■ PROBLEM TO WORK ON
In the records below, find the line containing "font-style: italic ->" and the line containing "margin-left: 19px ->". Give again exactly those lines and every line between them, omitting the pictures.

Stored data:
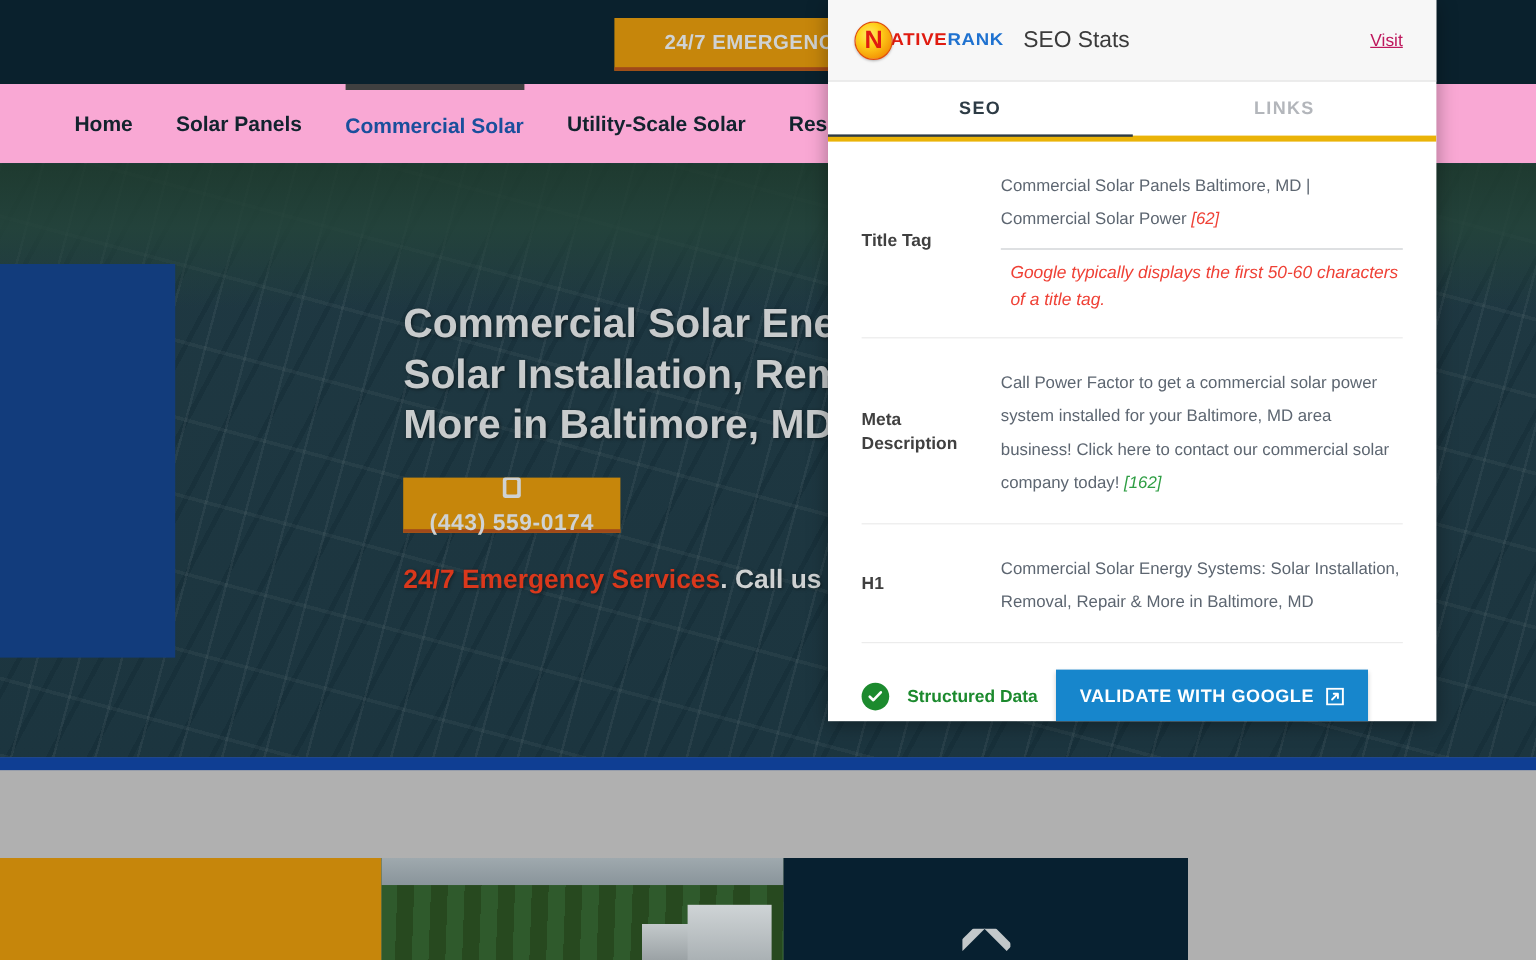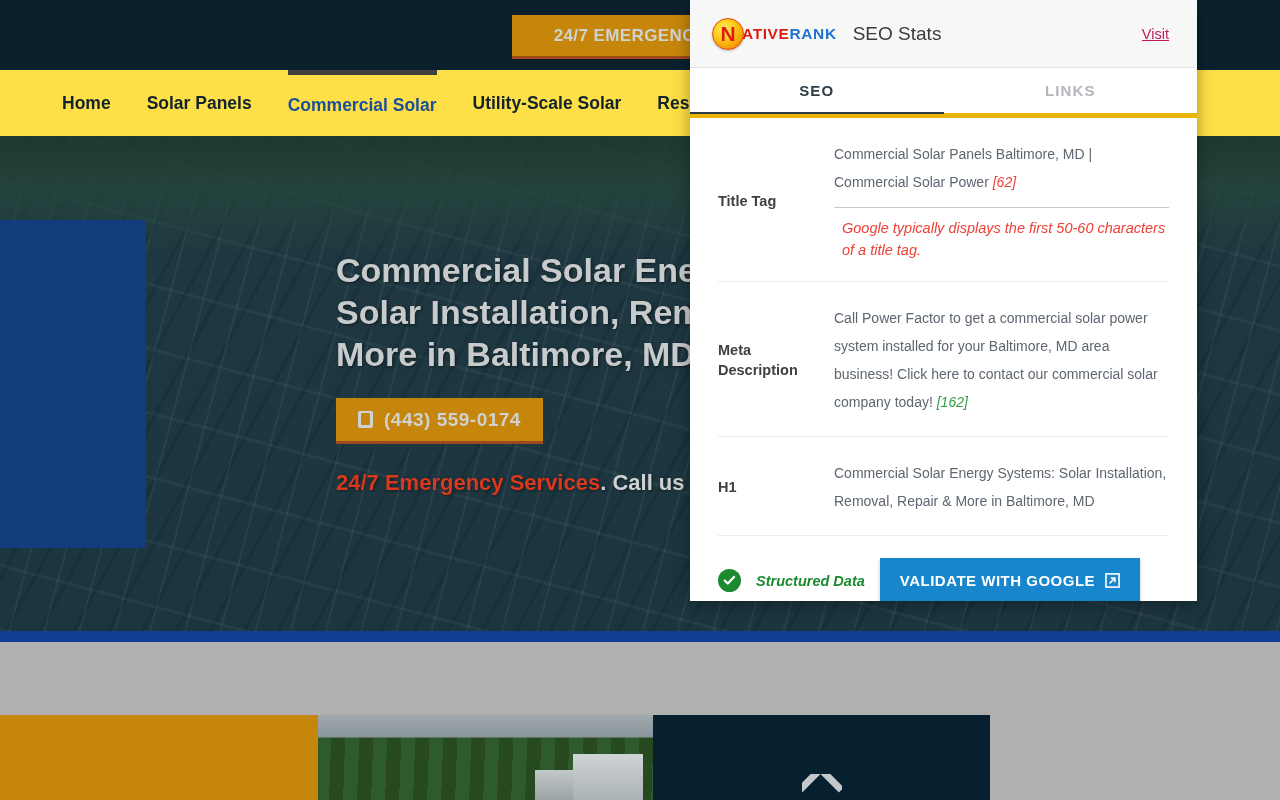"Home" .site-nav { background: #fde047 -> #f9a8d4 }
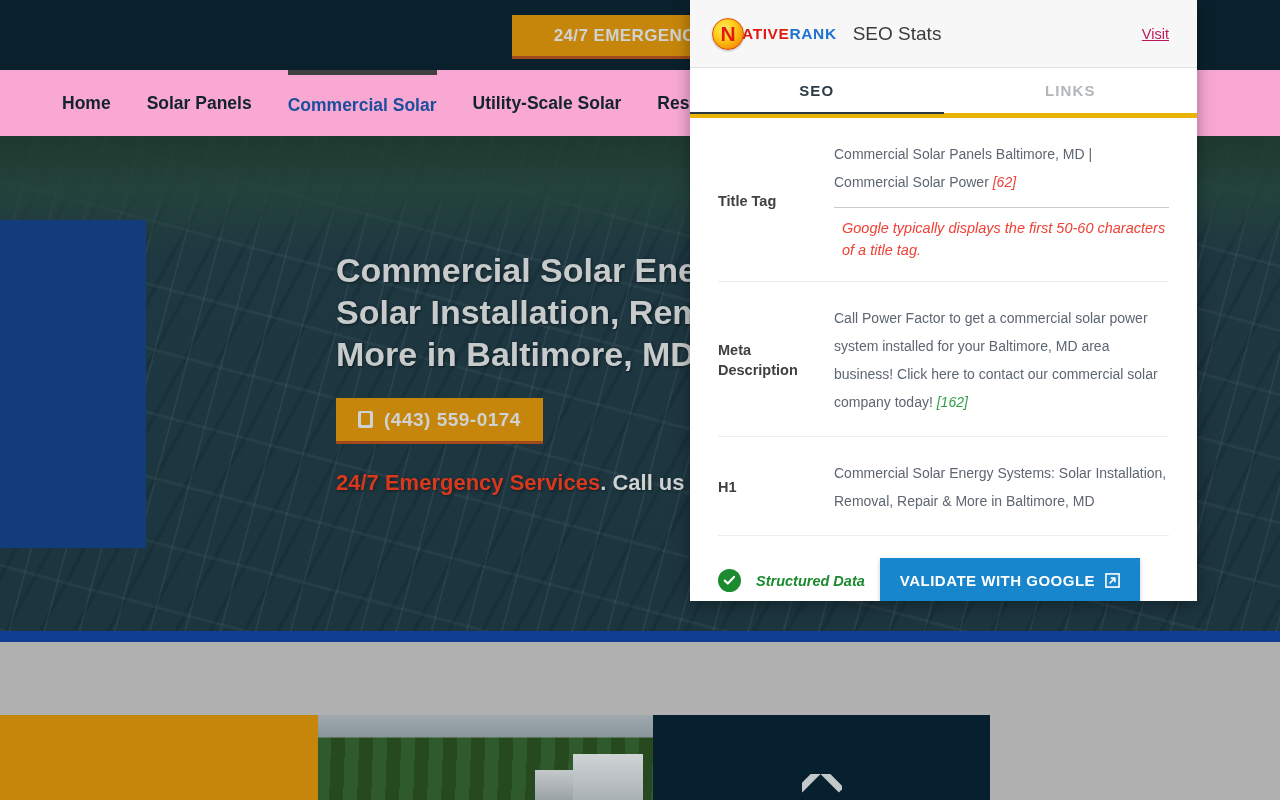"(443) 559-0174" .phone-btn { flex-direction: none -> column }
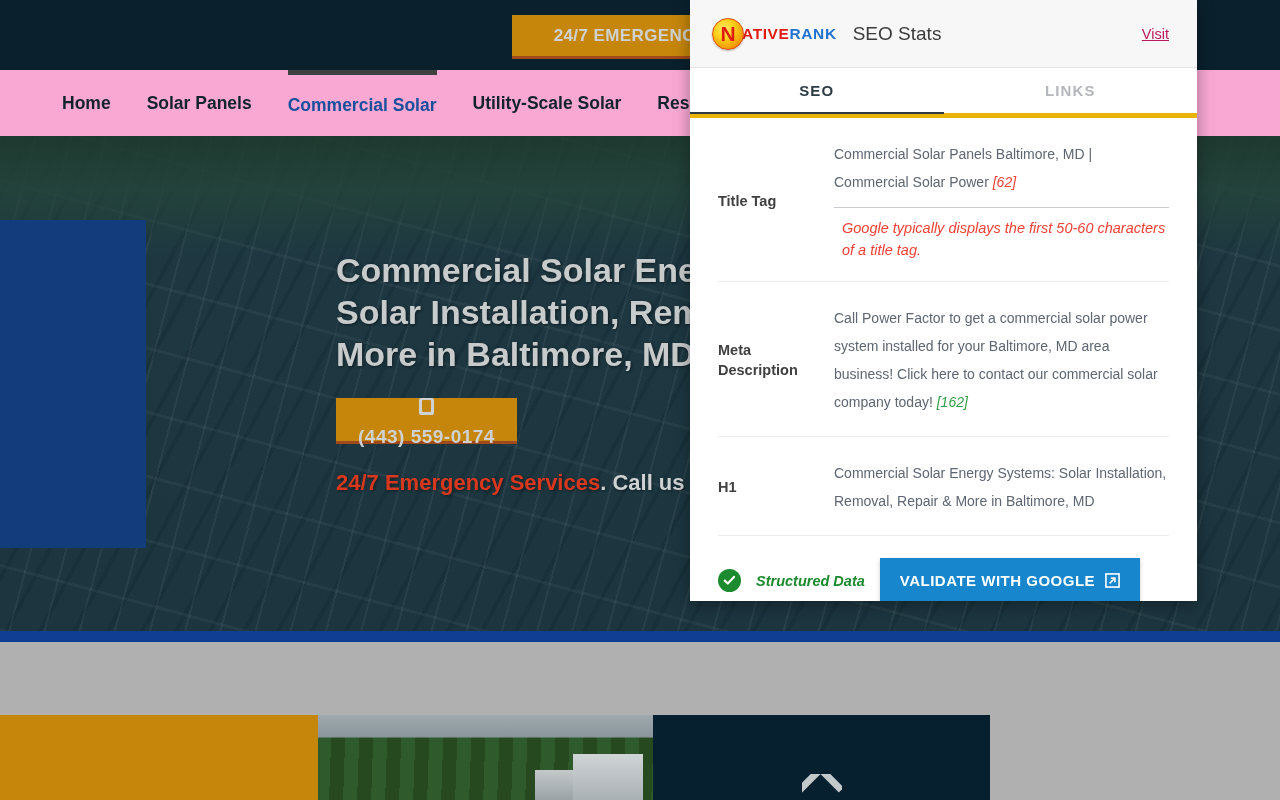"Structured Data" .sd-label { font-style: italic -> none }
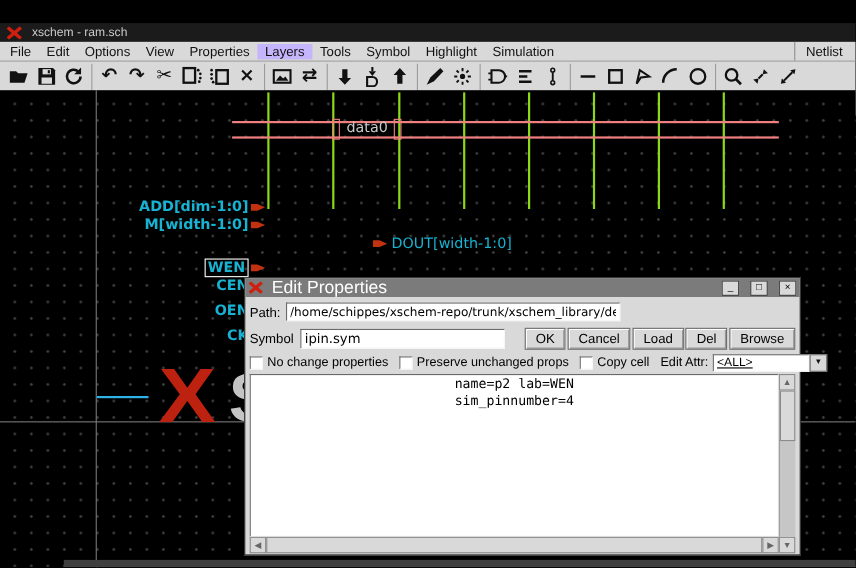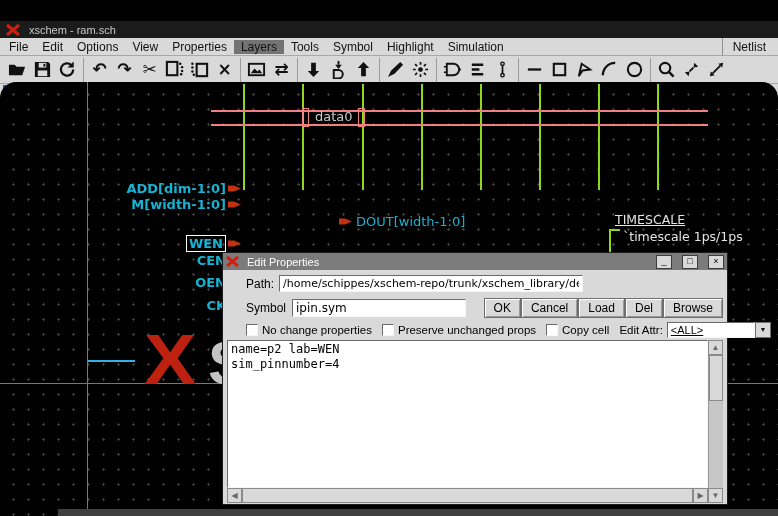"Layers" .menu-item.hl { background: #737373 -> #c4b5fd }
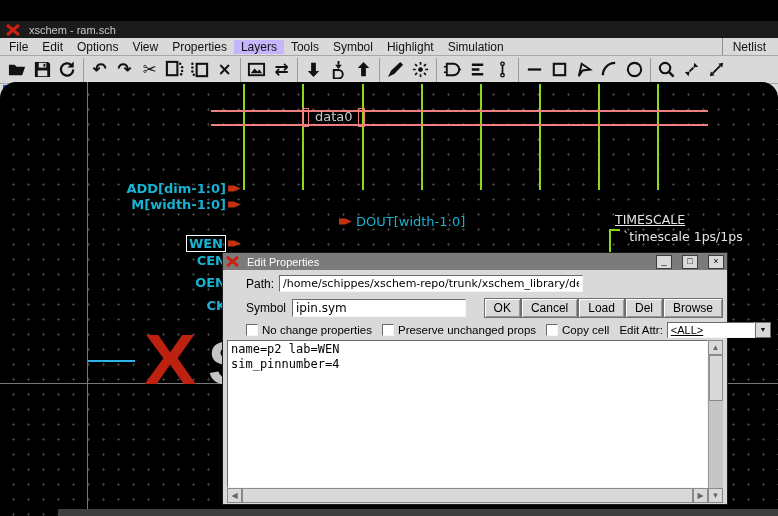"data0" #canvas { border-radius: 16px -> none }
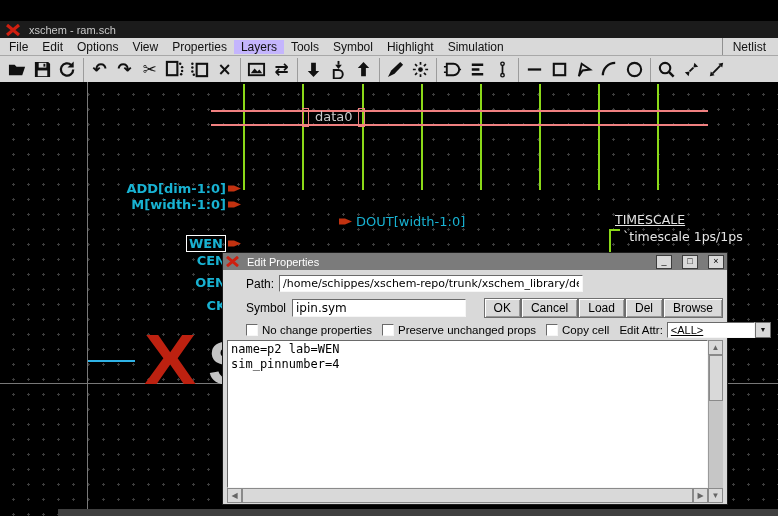"TIMESCALE" div.timescale { html: <div> <div></div> <div>TIMESCALE</div> <div>`timescale 1ps/1ps</div> </div> -> none }
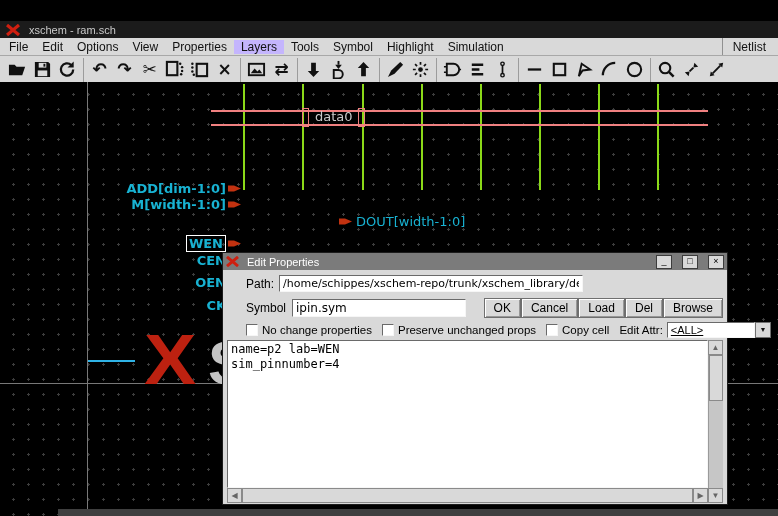"Edit Properties" .dlg-title { font-size: 11px -> 16px }
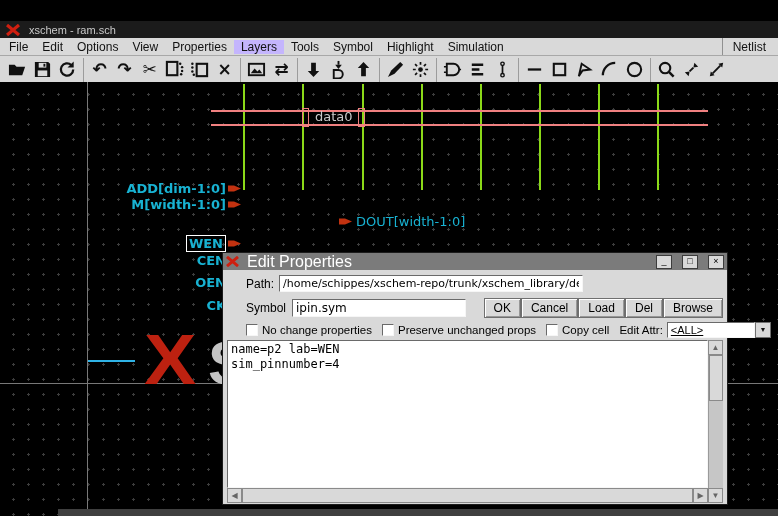"Path:" .row { margin-left: 19px -> none }
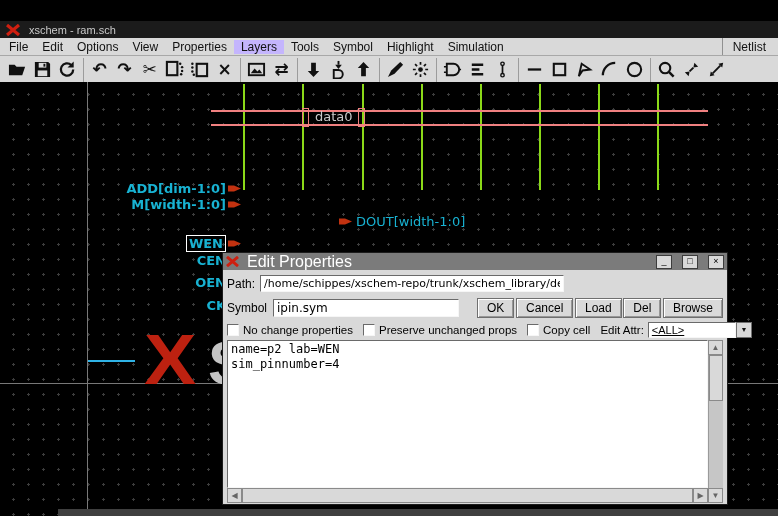"name=p2 lab=WEN" .props-pre { text-align: none -> center }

■ SOLUTION TO THE PROBLEM
"Structured Data" .sd-label { font-style: italic -> none }
"Layers" .menu-item.hl { background: #737373 -> #c4b5fd }
"data0" #canvas { border-radius: 16px -> none }
"TIMESCALE" div.timescale { html: <div> <div></div> <div>TIMESCALE</div> <div>`timescale 1ps/1ps</div> </div> -> none }
"Edit Properties" .dlg-title { font-size: 11px -> 16px }
"Path:" .row { margin-left: 19px -> none }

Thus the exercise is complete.